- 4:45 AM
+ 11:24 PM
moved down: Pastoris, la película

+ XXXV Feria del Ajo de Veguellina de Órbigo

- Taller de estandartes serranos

...

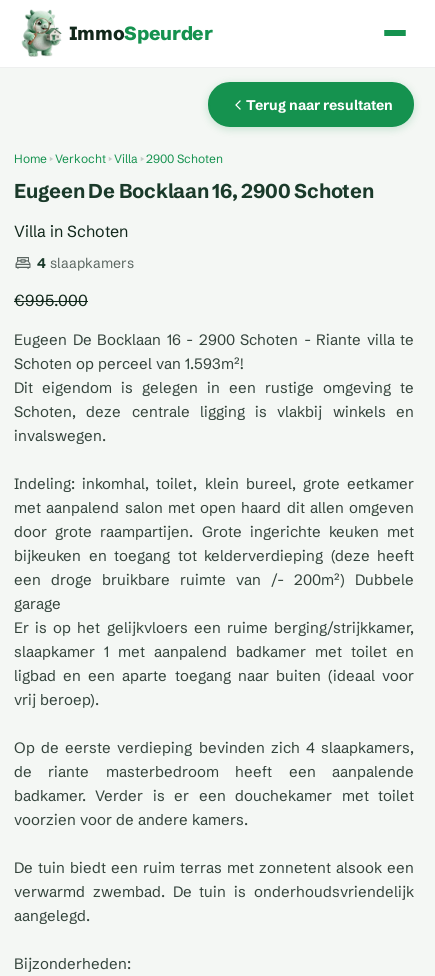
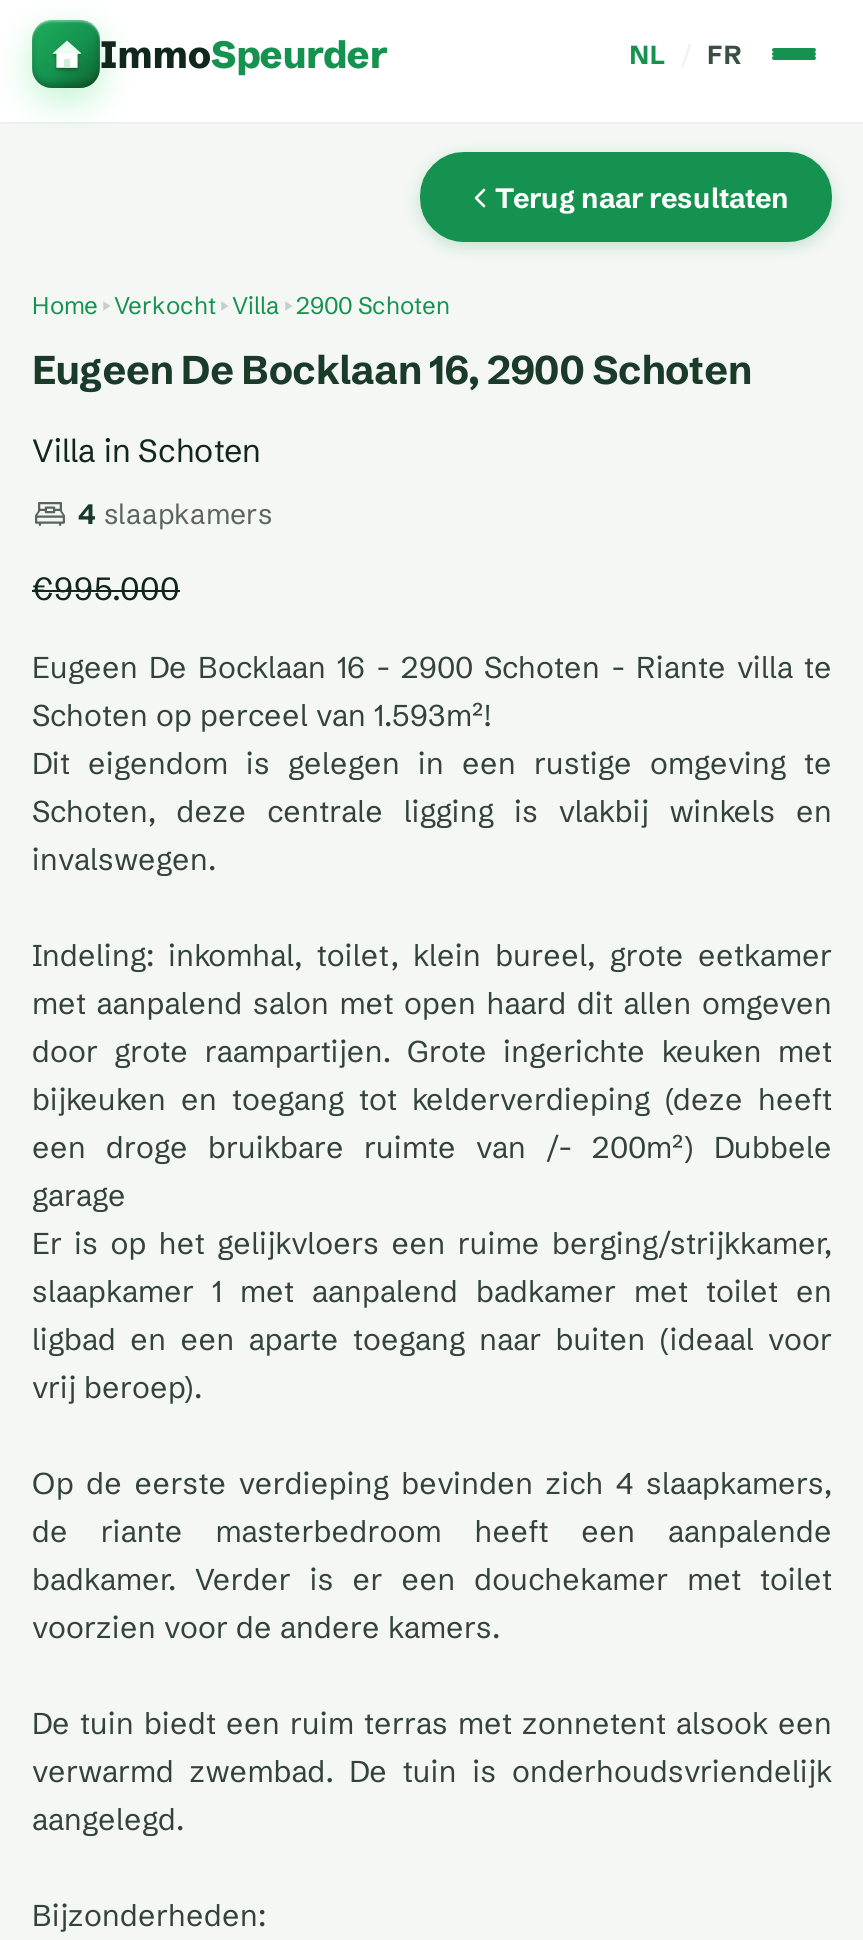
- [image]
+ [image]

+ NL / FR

- Task details -
The output should be exactly the lines above from the line containing "moved down: Pastoris, la película" to the line containing "- Taller de estandartes serranos", inclusive, with no other lines.

- Solution -
moved down: Pastoris, la película

+ XXXV Feria del Ajo de Veguellina de Órbigo

- Taller de estandartes serranos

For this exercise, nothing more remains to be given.